Source apportionment of NMVOCs in the Kathmandu Valley during the SusKat-ABC international field campaign using positive matrix factorization
Other literature type
Panday, Arnico K.
Lawrence, Mark G.
(issn: 1680-7324, eissn: 1680-7324)
A positive matrix factorization model (US EPA PMF version 5.0) was applied for the source apportionment of the dataset of 37 NMVOCs measured over a period of 19 December 2012–30 January 2013 during the SusKat-ABC international air pollution measurement campaign using a Proton Transfer Reaction Time of Flight Mass Spectrometer in the Kathmandu Valley. In all, eight source categories were identified with the PMF model using the new "constrained model operation" mode. Unresolved industrial emissions and traffic source factors were the major contributors to the total measured NMVOC mass loading (17.9 % and 16.8 %, respectively) followed by mixed industrial emissions (14.0 %), while the remainder of the source was split approximately evenly between residential biofuel use and waste disposal (10.9 %), solvent evaporation (10.8 %), biomass co-fired brick kilns (10.4 %), biogenic emissions (10.0 %) and mixed daytime factor (9.2 %). Conditional probability function (CPF) analyses were performed to identify the physical locations associated with different sources. Source contributions to individual NMVOCs showed biomass co-fired brick kilns significantly contribute to the elevated concentrations of several health relevant NMVOCs such as benzene.

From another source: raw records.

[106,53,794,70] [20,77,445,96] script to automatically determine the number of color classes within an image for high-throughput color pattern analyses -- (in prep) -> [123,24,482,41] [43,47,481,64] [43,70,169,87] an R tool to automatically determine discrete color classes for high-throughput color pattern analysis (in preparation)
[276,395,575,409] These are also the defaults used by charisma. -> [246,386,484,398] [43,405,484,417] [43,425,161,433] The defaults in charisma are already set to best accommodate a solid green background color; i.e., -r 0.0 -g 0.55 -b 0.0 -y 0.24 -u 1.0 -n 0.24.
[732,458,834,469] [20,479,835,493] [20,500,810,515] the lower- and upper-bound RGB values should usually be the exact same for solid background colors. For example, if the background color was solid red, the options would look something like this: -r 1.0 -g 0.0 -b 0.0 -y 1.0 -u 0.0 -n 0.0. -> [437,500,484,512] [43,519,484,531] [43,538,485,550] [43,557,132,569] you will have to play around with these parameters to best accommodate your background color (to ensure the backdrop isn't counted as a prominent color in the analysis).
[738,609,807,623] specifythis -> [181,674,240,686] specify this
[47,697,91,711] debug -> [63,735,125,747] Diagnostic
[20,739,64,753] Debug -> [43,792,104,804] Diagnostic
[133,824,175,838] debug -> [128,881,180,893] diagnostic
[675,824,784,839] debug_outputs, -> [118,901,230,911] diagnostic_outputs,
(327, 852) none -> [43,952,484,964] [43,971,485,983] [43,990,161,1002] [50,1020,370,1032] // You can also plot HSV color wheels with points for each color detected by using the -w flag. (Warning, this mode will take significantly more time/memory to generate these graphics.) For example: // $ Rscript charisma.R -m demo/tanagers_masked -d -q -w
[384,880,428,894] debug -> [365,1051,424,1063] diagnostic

Despite the highly polluted conditions, biogenic emissions had largest contribution (24.2 %) to the total daytime ozone production potential, even in winter, followed by solvent evaporation (20.2 %), traffic (15.0 %) and unresolved industrial emissions (14.3 %). Secondary organic aerosol (SOA) production had approximately equal contributions from biomass co-fired brick kilns (28.9 %) and traffic (28.2 %). Comparison of PMF results based on the in-situ data versus REASv2.1 and EDGAR v4.2 emission inventories showed that both the inventories underestimate the contribution of traffic and do not take the contribution of brick kilns into account. In addition, the REAS inventory overestimates the contribution of residential biofuel use and underestimates the contribution of solvent use and industrial sources in the Kathmandu Valley. The quantitative source apportionment of major NMVOC sources in the Kathmandu Valley based on this will aid in improving hitherto largely un-validated bottom up NMVOC emission inventories, enabling more focused mitigation measures and improved parameterizationsin chemical-transport models.